It has to be understood that there are hundreds, if not thoundsands, type of actors on Ethereum. For this dataset, we obtained 200+ tags for different actors. In this graph, the tags number from 220 dominates the chart and overlapping other clusters. Hence, I proceed to categorize tags based on the general sentiment usually associated with the terms. For instance, terms like 'Scam', 'Scamming', 'SpamToken', 'Suspicious', 'Unsafe', 'UpbitHack', and 'bZxExploit' are typically associated with negative situations or activities, thus they are categorized as negative. On the other hand, terms like 'Security', 'Stablecoin', 'VerifiedContract', 'WhiteHatGroup', etc. suggest safe or positive activities, hence they are categorized as positive.

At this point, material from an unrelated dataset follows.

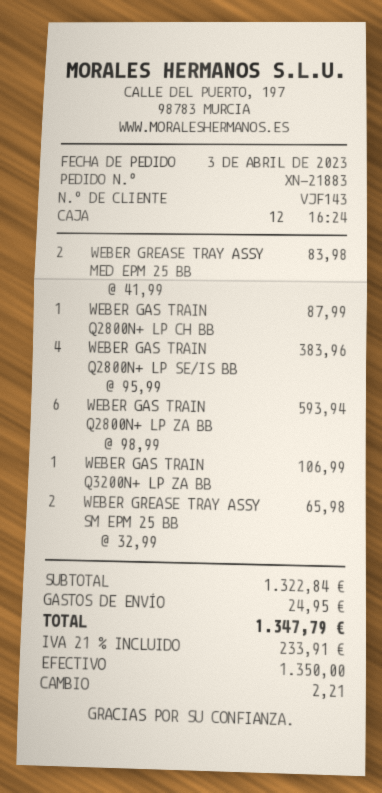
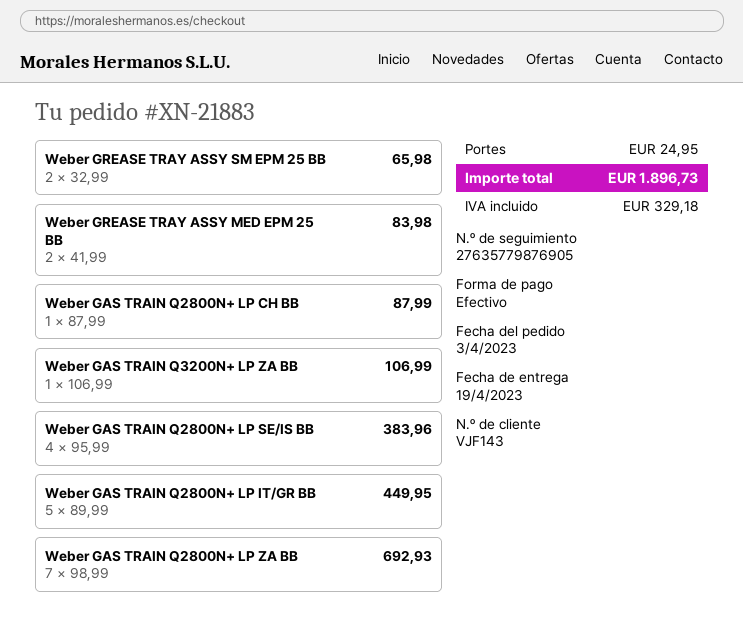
WEBER GAS TRAIN Q2800N+ LP ZA BB: 6 x 98.99 = 593.94 -> 7 x 98.99 = 692.93
Weber GAS TRAIN Q2800N+ LP IT/GR BB: none -> 5 x 89.99 = 449.95
tax: 233.91 -> 329.18
total: 1347.79 -> 1896.73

Important Note: Bad actors using positive/legit crypto exchanges need more data for analysis. ALSO, bad crypto exchanges like FTX need time to uncover.


The detail of sentimental categorization:

a) Positive Tags: Trading, Travel, TrustToken, Uniswap, Unstoppable Domains, Upbit, VPN, VR, Vehicle, Verified Contract, Wallet App, White Hat Group, Wi-Fi, YUNBI, ZB.com, Zapper.Fi, dYdX, mStable, tBTC


b) Neutral Tags: Vehicle, VR, VPN, Unstoppable Domains, TrustToken, Trading, Travel, Zapper.Fi, ZB.com, YUNBI, Wallet App, Wi-Fi


c) Negative Tags: Unsafe, Upbit Hack, Website Down, bZx Exploit


The tag "nan" does not carry sentiment as it typically stands for Not a Number or missing value in data science terminology.

The ratio calculation becomes:

Positive : Negative : Neutral = 18 : 4 : 12.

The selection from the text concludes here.